The task -> Below are the entries. Print only the lines starting at the one with "left: 16px ->" and ending at the one with "font-family: none ->", exactly, with no pictures.
Start of Records supplied
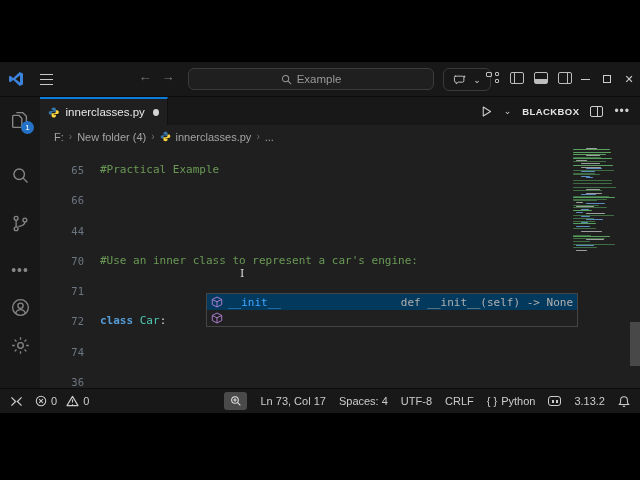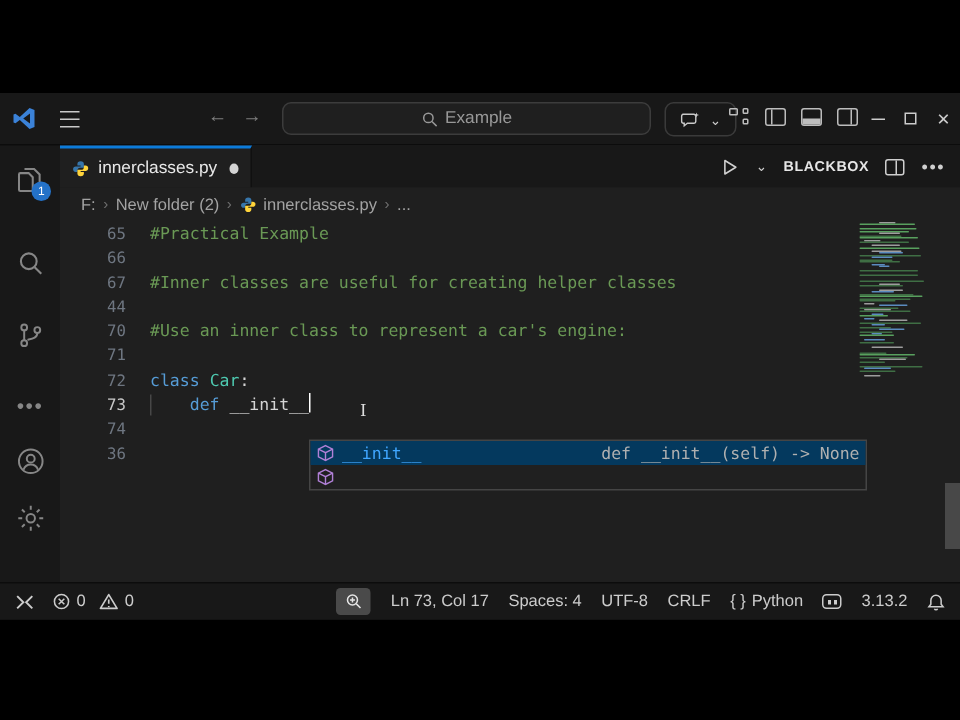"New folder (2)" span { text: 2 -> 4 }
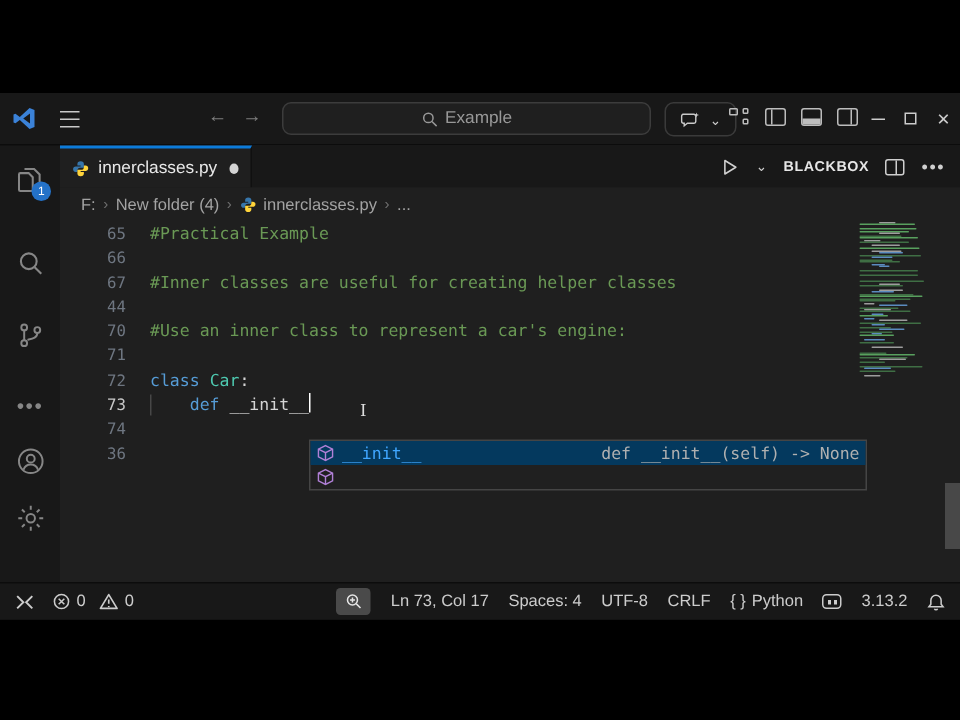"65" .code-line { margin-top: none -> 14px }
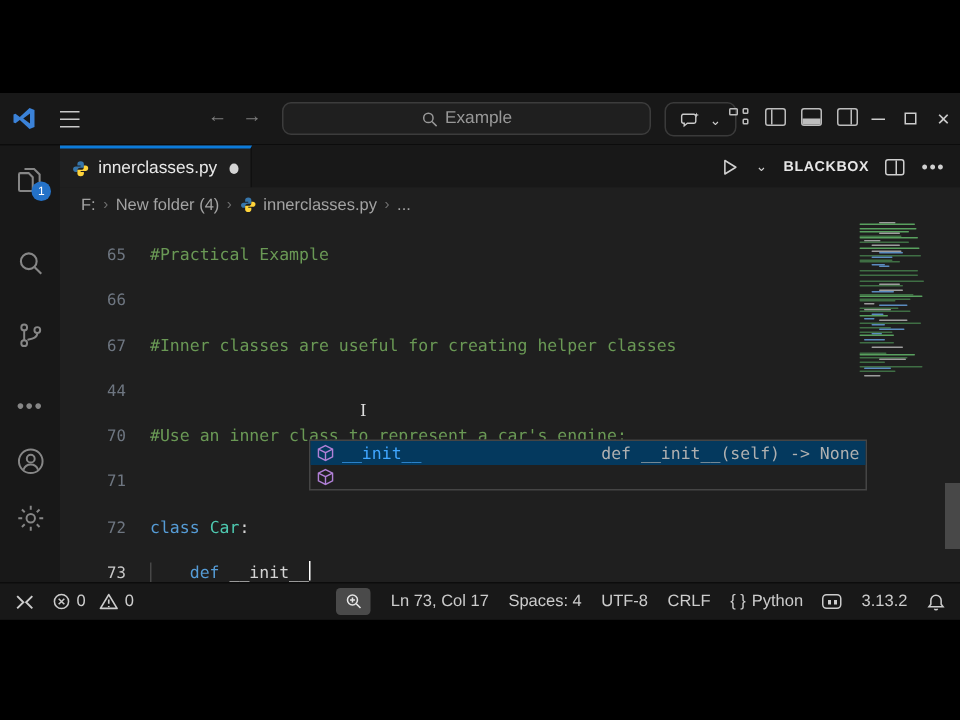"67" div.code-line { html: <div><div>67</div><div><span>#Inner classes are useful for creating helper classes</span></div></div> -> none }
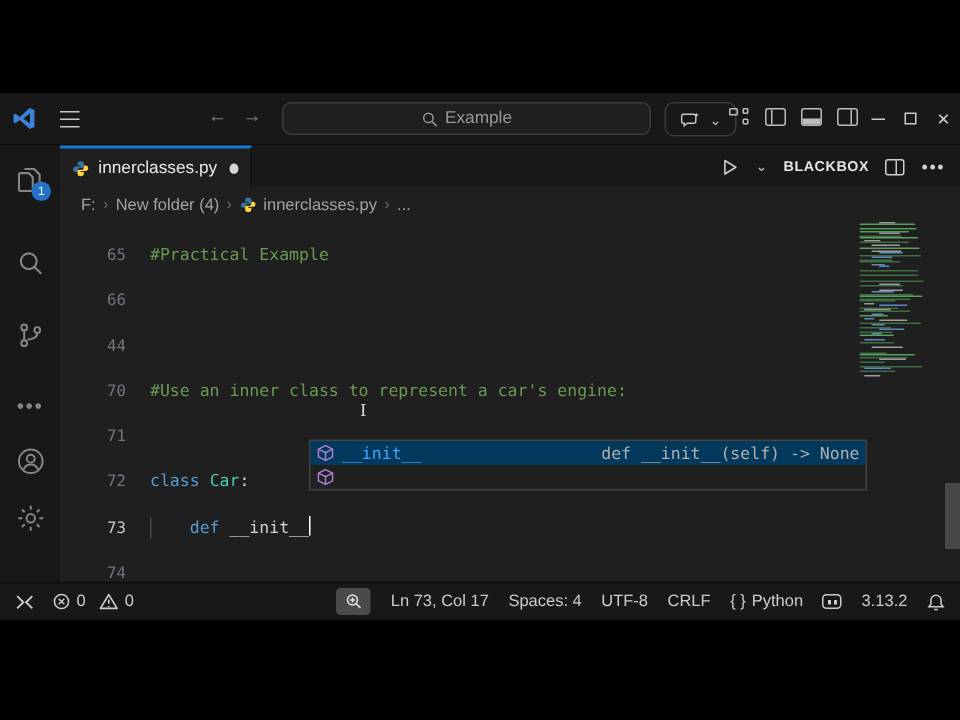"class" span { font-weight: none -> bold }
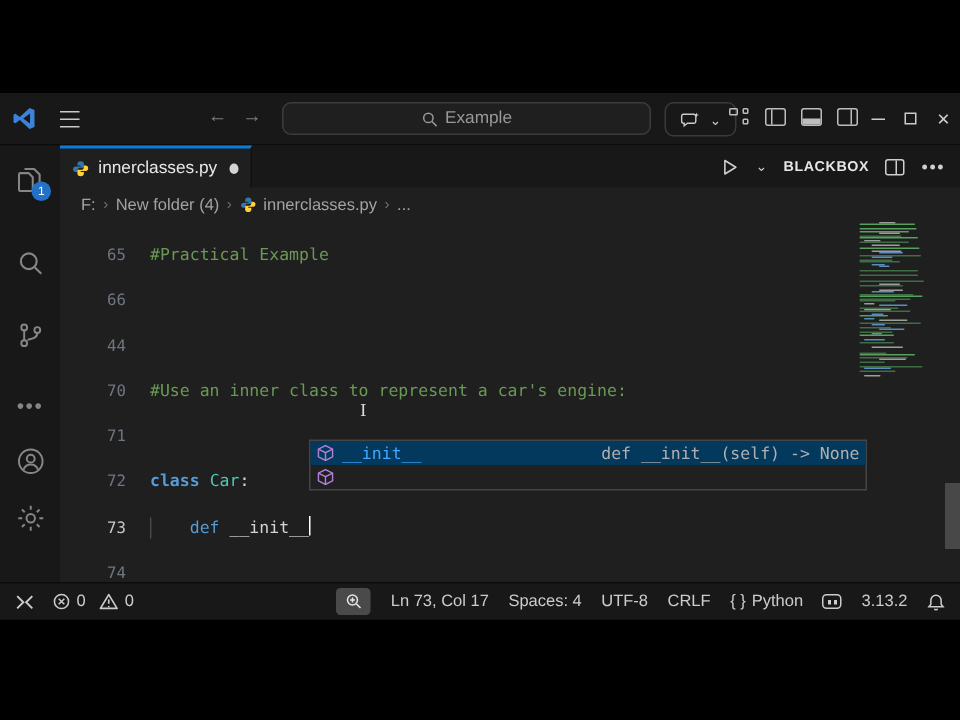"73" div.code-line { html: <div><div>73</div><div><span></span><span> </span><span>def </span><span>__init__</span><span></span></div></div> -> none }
End of Records supplied
Start of Records supplied
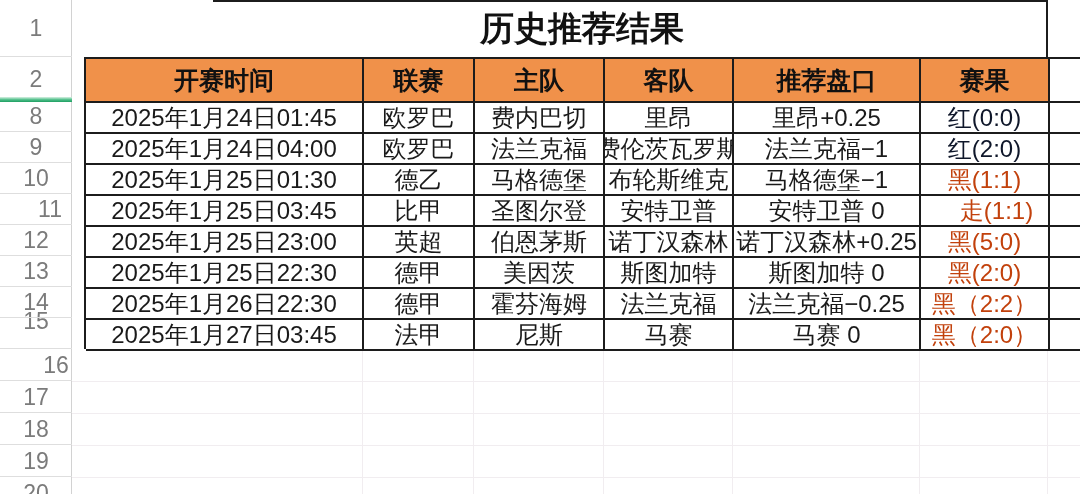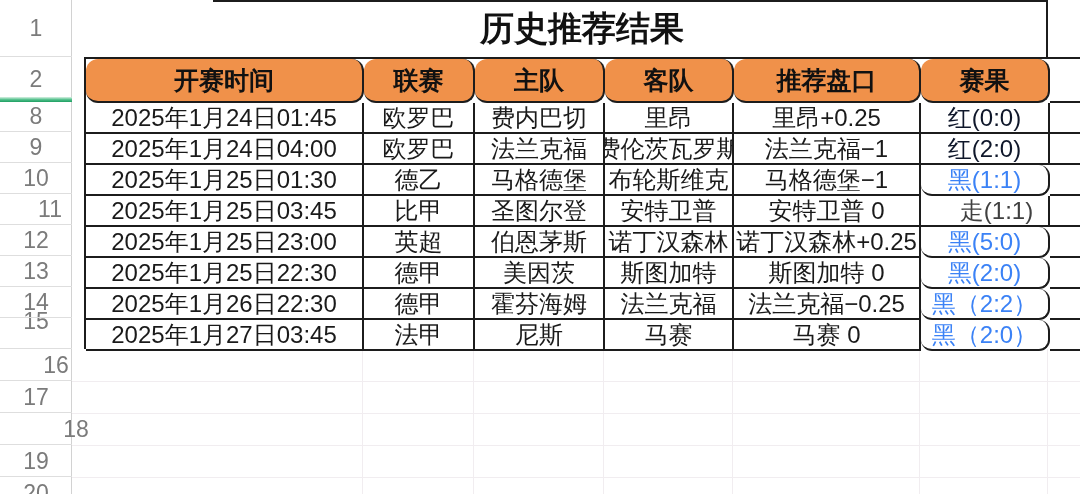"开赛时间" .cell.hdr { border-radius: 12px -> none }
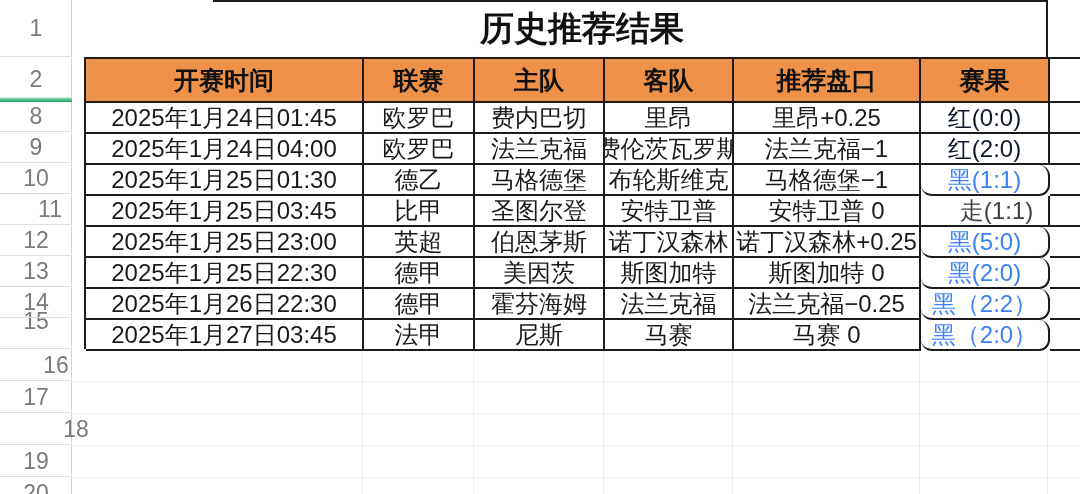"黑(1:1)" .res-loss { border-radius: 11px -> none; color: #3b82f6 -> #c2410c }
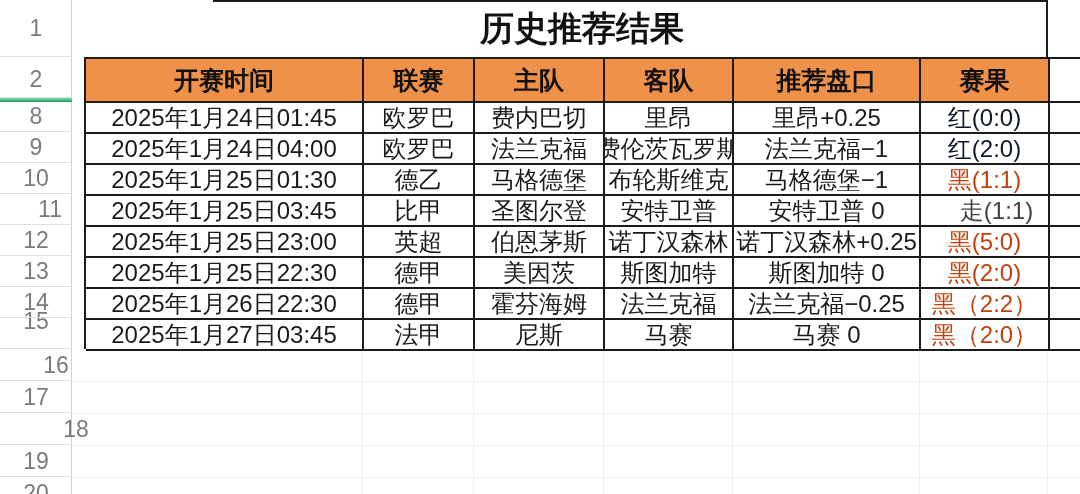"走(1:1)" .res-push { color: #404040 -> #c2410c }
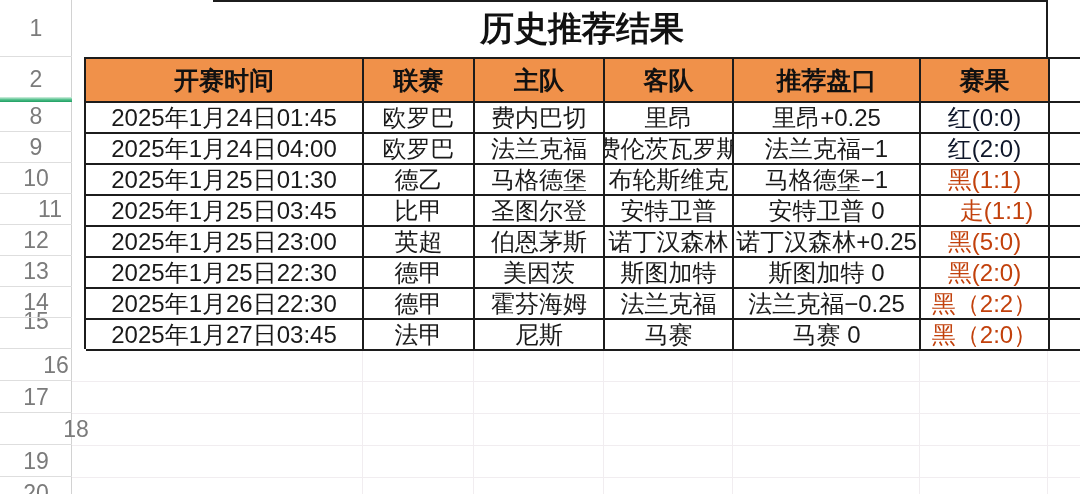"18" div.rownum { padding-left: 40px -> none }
End of Records supplied
Start of Records supplied
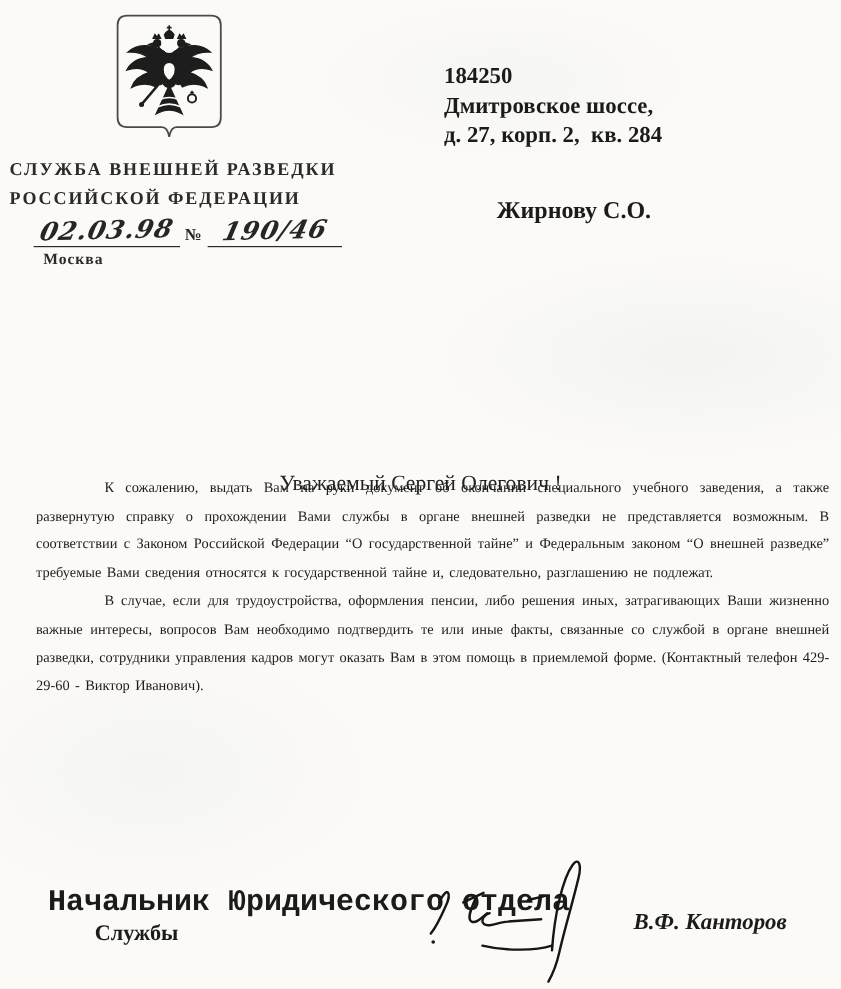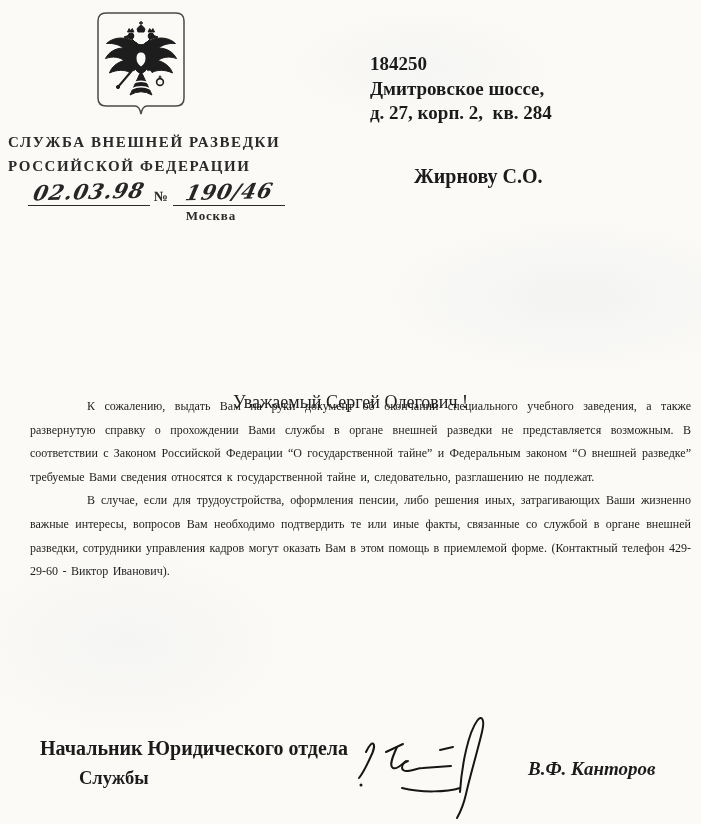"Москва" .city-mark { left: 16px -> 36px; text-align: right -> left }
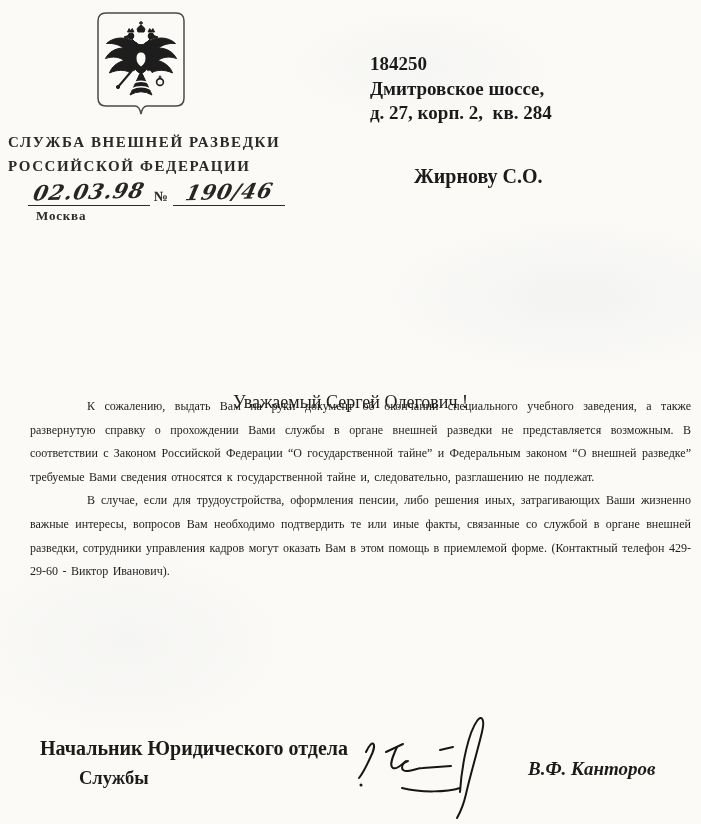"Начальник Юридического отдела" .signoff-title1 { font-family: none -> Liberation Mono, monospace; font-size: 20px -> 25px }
End of Records supplied
Response to the task ->
"Москва" .city-mark { left: 16px -> 36px; text-align: right -> left }
"Начальник Юридического отдела" .signoff-title1 { font-family: none -> Liberation Mono, monospace; font-size: 20px -> 25px }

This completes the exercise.